Утром Листер встала как ни в чем не бывало — такая же бодрая и неутомимая, как всегда. Она огляделась: «С самой Москвы у меня не было такой удобной кровати и комнаты, как в Зугдиди. Наша комната вся в персидских коврах, есть несколько слуг-мужчин и две симпатичные горничные. Великолепно! Подушки, наволочки, серебряный кувшин, большой стол, маленький круглый туалетный столик и зеркало на нем, есть стулья и два кресла — роскошь! Князь прислал нам мыло, гребни и щетки, халаты и красивые ночные колпаки, а также помаду и одеколоны. Мы превосходно помылись. Наши сапоги и наши накидки почистили».

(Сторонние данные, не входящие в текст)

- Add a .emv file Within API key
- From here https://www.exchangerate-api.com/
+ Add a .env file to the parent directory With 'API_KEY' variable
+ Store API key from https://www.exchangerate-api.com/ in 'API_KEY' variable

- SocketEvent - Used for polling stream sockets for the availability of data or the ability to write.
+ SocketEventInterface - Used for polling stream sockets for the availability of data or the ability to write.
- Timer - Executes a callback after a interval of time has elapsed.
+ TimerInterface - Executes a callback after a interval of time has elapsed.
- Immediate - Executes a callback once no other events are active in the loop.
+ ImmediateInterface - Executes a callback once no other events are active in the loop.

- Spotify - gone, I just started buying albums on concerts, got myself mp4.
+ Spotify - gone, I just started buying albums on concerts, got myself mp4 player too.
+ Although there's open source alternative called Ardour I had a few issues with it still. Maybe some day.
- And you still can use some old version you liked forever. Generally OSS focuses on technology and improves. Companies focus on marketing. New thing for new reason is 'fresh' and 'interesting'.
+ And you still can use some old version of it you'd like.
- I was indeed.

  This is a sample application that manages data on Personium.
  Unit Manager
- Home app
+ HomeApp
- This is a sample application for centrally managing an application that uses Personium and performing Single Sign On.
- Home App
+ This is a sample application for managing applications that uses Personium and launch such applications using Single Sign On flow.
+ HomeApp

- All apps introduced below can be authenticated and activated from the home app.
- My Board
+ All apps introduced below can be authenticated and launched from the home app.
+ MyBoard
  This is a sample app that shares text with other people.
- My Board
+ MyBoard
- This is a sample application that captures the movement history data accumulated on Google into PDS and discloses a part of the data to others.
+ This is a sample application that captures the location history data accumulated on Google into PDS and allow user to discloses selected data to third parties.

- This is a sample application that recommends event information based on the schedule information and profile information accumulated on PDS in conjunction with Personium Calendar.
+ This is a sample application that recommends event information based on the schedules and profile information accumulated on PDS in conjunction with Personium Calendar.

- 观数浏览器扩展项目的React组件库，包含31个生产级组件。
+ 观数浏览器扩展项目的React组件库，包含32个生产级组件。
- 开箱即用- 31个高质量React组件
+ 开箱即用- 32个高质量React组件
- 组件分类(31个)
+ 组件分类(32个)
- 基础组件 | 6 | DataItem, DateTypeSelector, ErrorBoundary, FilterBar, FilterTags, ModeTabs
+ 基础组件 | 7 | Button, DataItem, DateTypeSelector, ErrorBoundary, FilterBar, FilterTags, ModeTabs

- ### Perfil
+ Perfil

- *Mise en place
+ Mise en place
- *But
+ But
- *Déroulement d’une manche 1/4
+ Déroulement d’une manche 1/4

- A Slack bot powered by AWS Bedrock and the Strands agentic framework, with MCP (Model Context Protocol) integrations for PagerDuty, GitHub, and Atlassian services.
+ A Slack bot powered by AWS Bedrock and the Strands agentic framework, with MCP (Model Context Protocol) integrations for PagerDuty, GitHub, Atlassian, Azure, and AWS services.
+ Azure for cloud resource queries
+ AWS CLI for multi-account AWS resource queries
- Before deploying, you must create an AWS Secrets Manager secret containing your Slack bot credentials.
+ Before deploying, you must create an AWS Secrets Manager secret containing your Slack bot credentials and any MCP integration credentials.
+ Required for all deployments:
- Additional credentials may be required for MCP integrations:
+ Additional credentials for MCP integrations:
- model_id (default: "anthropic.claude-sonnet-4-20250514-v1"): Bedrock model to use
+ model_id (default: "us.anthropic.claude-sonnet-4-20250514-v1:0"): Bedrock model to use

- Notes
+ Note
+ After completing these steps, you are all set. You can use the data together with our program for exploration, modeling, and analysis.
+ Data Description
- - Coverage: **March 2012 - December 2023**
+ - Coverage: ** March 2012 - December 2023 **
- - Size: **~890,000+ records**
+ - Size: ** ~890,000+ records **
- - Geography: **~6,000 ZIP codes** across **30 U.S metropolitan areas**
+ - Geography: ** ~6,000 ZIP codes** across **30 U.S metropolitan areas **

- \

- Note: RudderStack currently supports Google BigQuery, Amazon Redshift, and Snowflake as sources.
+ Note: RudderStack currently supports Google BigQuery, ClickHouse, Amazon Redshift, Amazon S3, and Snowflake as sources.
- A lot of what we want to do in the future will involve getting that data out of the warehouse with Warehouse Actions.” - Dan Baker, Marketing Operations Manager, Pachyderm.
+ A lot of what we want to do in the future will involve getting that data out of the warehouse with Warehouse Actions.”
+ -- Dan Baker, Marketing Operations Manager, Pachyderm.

Анна радовалась как ребенок — и вернувшимся к ней силам, и деревенскому уюту вокруг: двум крепким стульям, свежим пуховым подушкам, зеркалу, щеточкам и латунным коробочкам, пудре и сладкой вишневой помаде. Она наслаждалась утром в охристых всполохах петушьего крика, острыми ароматами влажной хвои и полевых трав, которыми они приправили пресный мингрельский завтрак, глупым блеяньем овец, озорным свистом быстрых стрижей, вышивавших на лазоревом ситце неба невидимые узоры и строфы персидских поэм — всей этой простой, понятной, крепкой, нерушимой на веки вечные жизнью. Сегодня было то же, что вчера, и завтра лучилось в отполированном зеркале мещанского однообразия…
Может, все-таки остановиться? Закончить сумасбродный вояж здесь, у моря, на высокой солнечной ноте простого человеческого счастья. Послать к чертям свое наивное тщеславие, и туда же — пухлые ученые книги, набитые беспомощными, никчемными цифрами. Остаться здесь, отдохнуть, понять наконец, что невозможно стать всезнающим, всевидящим Богом. К чему это самоистязание бесконечной и бесцельной дорогой? Зачем? «Анна, зачем?» — Энн робко повторила вопрос. Листер поджала губы, нервно оправила складки на юбке, отдернула корсаж и огрызнулась: «Никаких “зачем”. Никаких больше вопросов! Одиннадцать часов сорок две минуты. Нас ждет князь».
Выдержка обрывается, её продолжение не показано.